Mixed signals are making it quite difficult to predict where the Kern County residential real estate market is headed in the months to come.  Recent headlines from The Bakersfield Californian include:

Then on the flip-side, there’s “Region leads nation in construction job growth.” Hmmm…

New home sales continue to make up a small part of total sales throughout Kern County and beyond at roughly 6%, according to Hanley Wood.  However, it is clear that well located projects with excess finished lot inventory are now appealing to both local and national builders up and down the 99 Corridor (CA SR 99).

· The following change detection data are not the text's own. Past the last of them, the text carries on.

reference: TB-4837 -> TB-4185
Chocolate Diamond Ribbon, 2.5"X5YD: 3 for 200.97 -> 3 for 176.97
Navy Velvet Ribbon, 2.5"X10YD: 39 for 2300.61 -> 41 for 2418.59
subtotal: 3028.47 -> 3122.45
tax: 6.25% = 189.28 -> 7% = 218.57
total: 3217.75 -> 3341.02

The main issue at hand still remains… Although new home sales appear to be picking up, foreclosures and REO’s still make up over 50% of sales, and in many cases, homes are selling for just over $100/Sq. Ft. (Hanley Wood). Many “broken” projects were purchased by investors during the downturn, yet residential lots are still trading at or below replacement cost.

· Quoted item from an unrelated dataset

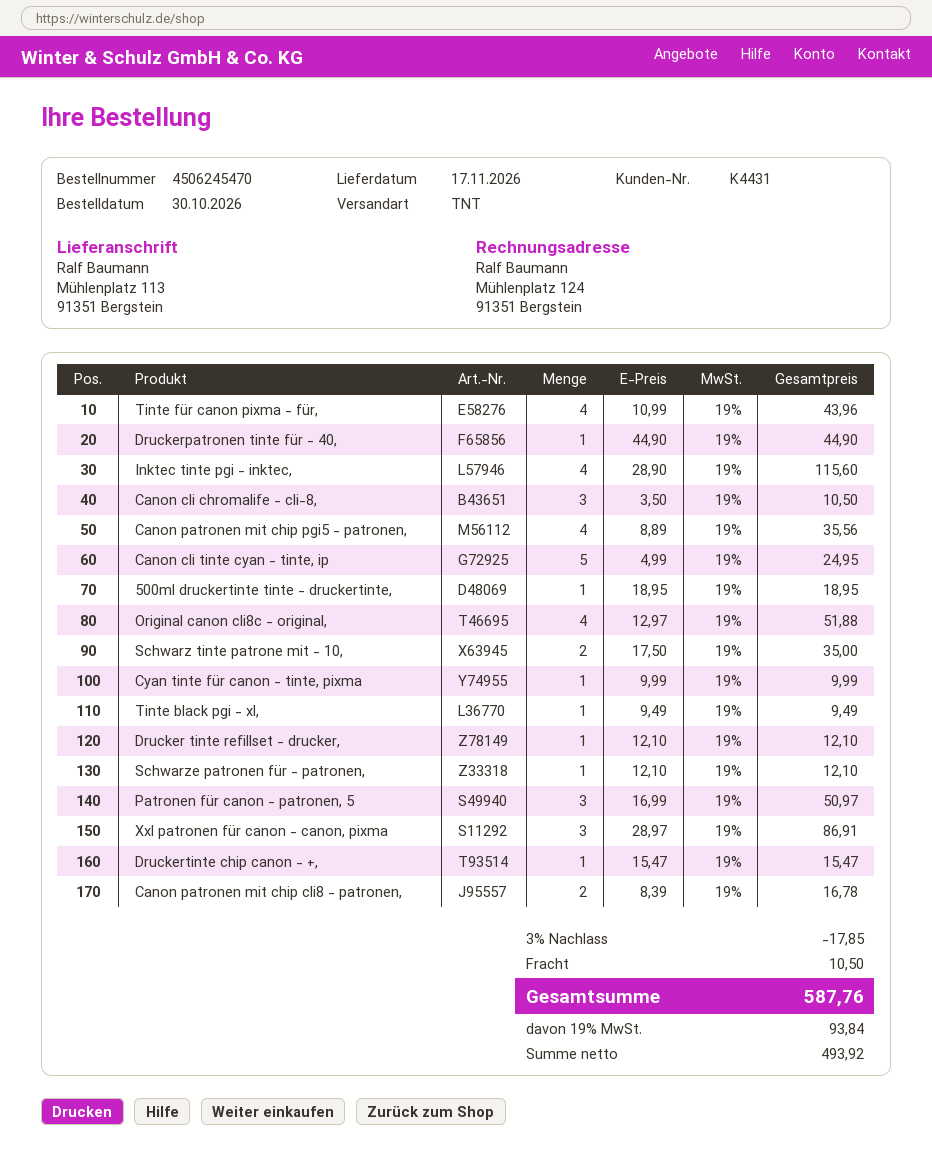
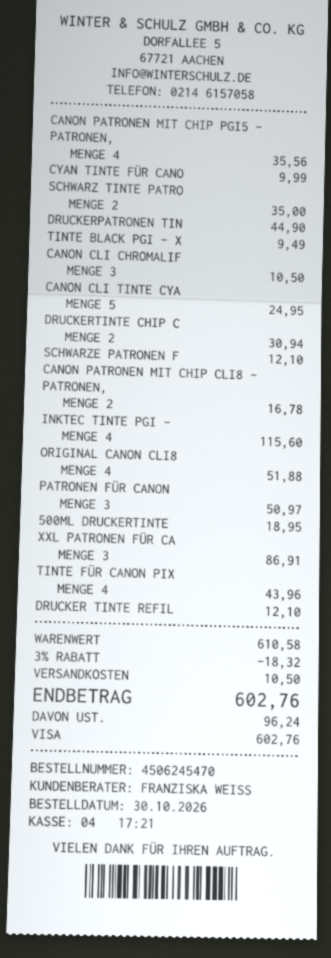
Druckertinte chip canon - +,: 1 for 15.47 -> 2 for 30.94
discount: 3% = 17.85 -> 3% = 18.32
tax: 93.84 -> 96.24
total: 587.76 -> 602.76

As a consequence, some investors are forced to sell their investments at a loss, or wait until home prices raise so residual lot values eventually increase.

As with every storm, there is a silver lining.  Construction jobs in Bakersfield have recently increased dramatically.  The Bakersfield Metro area added a higher percentage of new construction jobs over the past year than any other market in the United States according to an Arlington, VA trade group. Federal funding from the Thomas Roads Improvement Program and the American Recovery and Reinvestment Act, along with various Health Care industry expansions and upgrade projects are the main contributors to this growth.

In addition, according to Richard Chapman of the Kern County Economic Development Corp., local growth in the manufacturing, warehouse, and distribution sectors has also spurred along recent construction.  Growth and improvement in these areas are so critical as Bakersfield continues its quest to becoming a more dynamic and diverse economy.

Hanley Wood recently ranked Fresno County (#4) and Kern County (#6) in its list of Top Ten California Counties with the highest new home sale projections for 2012.  Land Advisors is asking, “Is this a sustainable positive upward move or just another head-fake?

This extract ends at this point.